(MATERIAL PROVIDED)
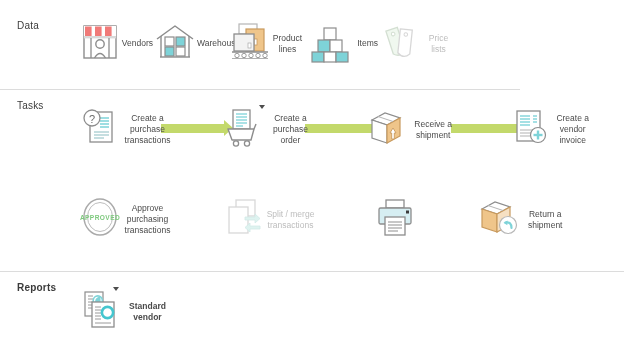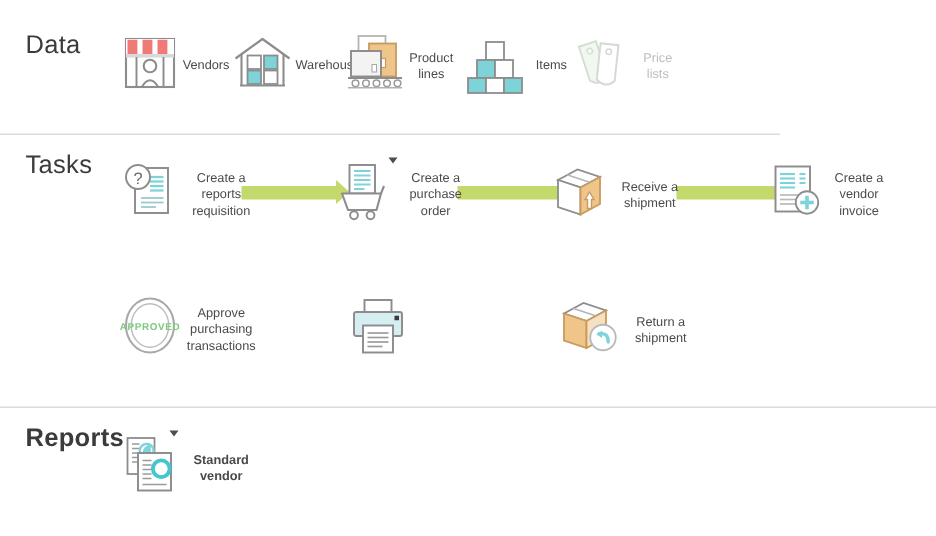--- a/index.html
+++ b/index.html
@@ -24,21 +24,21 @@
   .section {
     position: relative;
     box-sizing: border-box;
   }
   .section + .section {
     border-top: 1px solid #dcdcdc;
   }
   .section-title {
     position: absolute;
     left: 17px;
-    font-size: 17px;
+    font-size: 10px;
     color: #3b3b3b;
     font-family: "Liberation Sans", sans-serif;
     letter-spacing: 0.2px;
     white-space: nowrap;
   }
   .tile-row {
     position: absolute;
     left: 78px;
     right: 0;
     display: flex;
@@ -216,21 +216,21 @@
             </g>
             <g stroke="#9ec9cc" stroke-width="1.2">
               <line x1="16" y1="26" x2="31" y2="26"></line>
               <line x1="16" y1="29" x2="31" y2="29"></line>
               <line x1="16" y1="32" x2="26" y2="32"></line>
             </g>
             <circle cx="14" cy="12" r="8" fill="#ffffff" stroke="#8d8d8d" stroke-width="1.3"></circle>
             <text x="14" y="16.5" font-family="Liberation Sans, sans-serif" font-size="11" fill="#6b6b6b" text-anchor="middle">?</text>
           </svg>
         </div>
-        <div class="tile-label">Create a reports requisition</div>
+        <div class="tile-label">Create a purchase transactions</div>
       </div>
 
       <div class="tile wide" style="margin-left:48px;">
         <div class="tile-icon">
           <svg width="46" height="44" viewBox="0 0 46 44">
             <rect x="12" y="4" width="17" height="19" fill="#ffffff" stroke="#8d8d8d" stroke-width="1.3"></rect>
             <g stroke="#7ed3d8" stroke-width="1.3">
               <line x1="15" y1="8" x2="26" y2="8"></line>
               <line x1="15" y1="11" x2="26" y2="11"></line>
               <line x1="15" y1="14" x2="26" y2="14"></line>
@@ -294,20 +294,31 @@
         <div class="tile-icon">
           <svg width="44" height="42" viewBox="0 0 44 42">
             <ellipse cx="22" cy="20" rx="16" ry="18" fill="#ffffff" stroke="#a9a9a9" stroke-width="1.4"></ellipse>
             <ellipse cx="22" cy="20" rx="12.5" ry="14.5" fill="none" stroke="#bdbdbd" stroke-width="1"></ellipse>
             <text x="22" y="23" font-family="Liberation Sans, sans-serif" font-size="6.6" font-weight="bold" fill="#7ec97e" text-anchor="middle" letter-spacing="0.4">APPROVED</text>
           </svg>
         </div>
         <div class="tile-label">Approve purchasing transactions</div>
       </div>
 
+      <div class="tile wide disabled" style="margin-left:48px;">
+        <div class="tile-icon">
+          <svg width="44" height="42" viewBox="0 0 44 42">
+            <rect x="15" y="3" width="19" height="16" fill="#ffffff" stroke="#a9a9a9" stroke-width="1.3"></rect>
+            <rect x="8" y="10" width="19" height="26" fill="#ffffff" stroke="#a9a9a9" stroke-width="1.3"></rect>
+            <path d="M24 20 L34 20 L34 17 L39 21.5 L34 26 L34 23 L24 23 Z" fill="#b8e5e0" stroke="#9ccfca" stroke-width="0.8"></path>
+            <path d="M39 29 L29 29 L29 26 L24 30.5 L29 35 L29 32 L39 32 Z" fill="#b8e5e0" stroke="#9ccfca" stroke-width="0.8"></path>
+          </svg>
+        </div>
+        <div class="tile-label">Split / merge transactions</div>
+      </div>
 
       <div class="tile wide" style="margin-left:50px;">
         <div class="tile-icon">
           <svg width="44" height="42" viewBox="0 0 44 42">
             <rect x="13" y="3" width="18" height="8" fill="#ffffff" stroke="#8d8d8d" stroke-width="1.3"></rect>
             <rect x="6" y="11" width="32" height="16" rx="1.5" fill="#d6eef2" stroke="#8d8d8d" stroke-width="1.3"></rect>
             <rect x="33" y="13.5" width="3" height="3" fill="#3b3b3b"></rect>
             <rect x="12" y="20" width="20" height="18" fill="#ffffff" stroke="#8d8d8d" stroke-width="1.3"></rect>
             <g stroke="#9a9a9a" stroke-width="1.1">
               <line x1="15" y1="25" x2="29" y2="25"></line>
(End MATERIAL PROVIDED)
(MATERIAL PROVIDED)
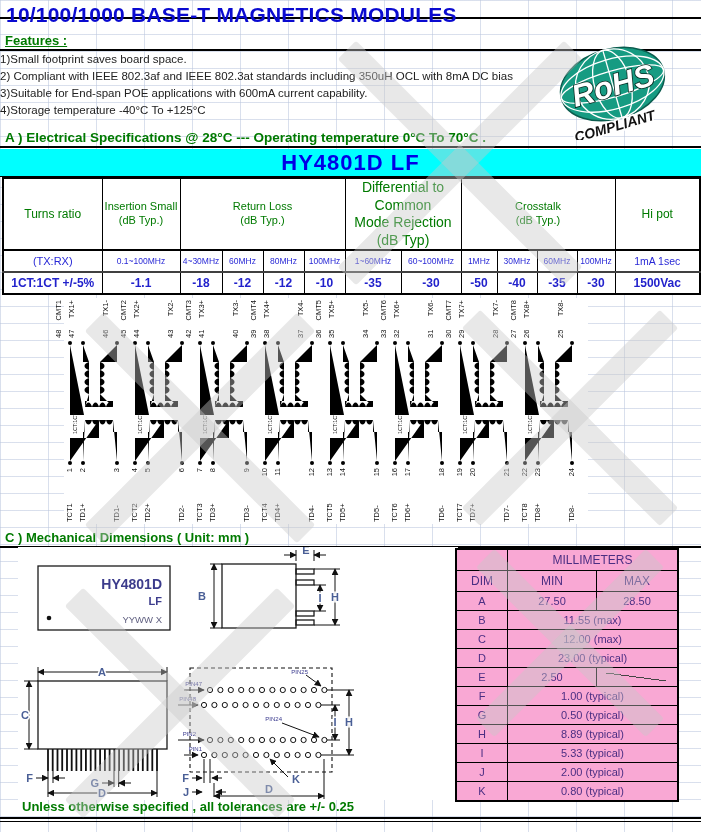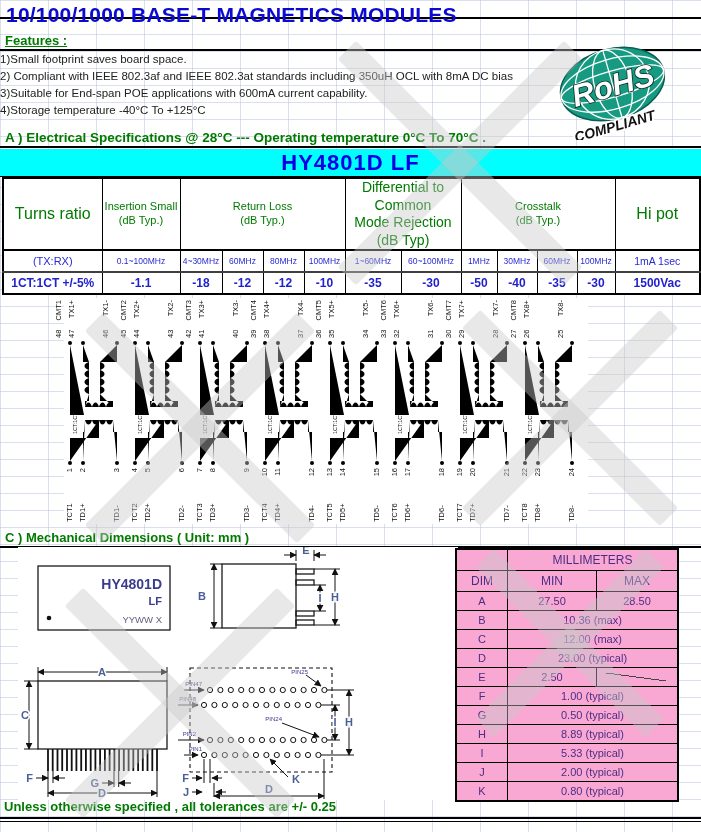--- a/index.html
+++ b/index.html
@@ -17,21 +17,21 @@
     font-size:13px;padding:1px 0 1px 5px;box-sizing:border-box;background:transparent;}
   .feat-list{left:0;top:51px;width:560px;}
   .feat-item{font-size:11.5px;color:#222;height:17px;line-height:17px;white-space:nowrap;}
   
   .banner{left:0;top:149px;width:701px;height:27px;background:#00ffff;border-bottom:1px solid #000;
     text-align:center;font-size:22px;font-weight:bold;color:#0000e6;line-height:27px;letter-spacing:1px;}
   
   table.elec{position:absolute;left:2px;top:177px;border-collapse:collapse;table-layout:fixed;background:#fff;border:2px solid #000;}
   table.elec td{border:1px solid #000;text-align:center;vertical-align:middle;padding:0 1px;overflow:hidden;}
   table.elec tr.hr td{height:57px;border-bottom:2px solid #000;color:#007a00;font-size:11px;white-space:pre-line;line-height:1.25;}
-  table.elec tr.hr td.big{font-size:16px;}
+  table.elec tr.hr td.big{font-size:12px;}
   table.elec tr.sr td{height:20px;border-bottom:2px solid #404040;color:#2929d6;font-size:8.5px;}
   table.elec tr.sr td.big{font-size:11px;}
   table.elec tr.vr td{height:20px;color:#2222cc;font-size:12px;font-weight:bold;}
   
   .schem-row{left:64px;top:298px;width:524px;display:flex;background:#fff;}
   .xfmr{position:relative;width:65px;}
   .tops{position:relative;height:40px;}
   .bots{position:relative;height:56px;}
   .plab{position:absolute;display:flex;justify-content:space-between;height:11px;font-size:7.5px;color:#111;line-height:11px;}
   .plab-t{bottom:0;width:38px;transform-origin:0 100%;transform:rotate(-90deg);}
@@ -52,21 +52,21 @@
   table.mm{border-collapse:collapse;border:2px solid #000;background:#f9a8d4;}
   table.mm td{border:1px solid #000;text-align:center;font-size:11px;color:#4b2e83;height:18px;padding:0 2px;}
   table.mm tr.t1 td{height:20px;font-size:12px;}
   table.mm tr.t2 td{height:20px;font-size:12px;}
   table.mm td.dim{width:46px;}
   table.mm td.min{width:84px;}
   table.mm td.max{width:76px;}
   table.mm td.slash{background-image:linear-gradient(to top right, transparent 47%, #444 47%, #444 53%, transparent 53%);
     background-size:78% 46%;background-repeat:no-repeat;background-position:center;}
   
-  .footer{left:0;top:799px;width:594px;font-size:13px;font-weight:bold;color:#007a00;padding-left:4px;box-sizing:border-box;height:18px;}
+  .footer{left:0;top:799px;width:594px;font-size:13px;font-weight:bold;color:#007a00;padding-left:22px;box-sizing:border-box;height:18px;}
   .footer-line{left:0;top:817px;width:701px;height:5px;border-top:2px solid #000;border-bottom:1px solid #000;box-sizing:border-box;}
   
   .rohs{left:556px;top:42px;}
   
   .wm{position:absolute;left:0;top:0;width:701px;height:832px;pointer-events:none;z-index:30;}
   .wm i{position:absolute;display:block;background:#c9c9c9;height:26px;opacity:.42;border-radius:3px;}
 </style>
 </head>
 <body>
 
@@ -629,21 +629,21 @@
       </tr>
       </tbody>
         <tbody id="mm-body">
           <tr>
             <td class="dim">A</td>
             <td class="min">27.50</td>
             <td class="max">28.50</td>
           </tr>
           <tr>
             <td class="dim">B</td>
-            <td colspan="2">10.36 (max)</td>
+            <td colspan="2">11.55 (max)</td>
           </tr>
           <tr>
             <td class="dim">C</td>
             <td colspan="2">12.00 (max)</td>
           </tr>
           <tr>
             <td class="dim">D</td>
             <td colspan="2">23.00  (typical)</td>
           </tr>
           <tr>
(End MATERIAL PROVIDED)
■ ACTION ITEM:
Search the listing for the word "middle", and copy every line in which it is found.

■ FINISHED EXERCISE:
             <text x="14" y="16.5" font-family="Liberation Sans, sans-serif" font-size="11" fill="#6b6b6b" text-anchor="middle">?</text>
             <text x="22" y="23" font-family="Liberation Sans, sans-serif" font-size="6.6" font-weight="bold" fill="#7ec97e" text-anchor="middle" letter-spacing="0.4">APPROVED</text>
   table.elec td{border:1px solid #000;text-align:center;vertical-align:middle;padding:0 1px;overflow:hidden;}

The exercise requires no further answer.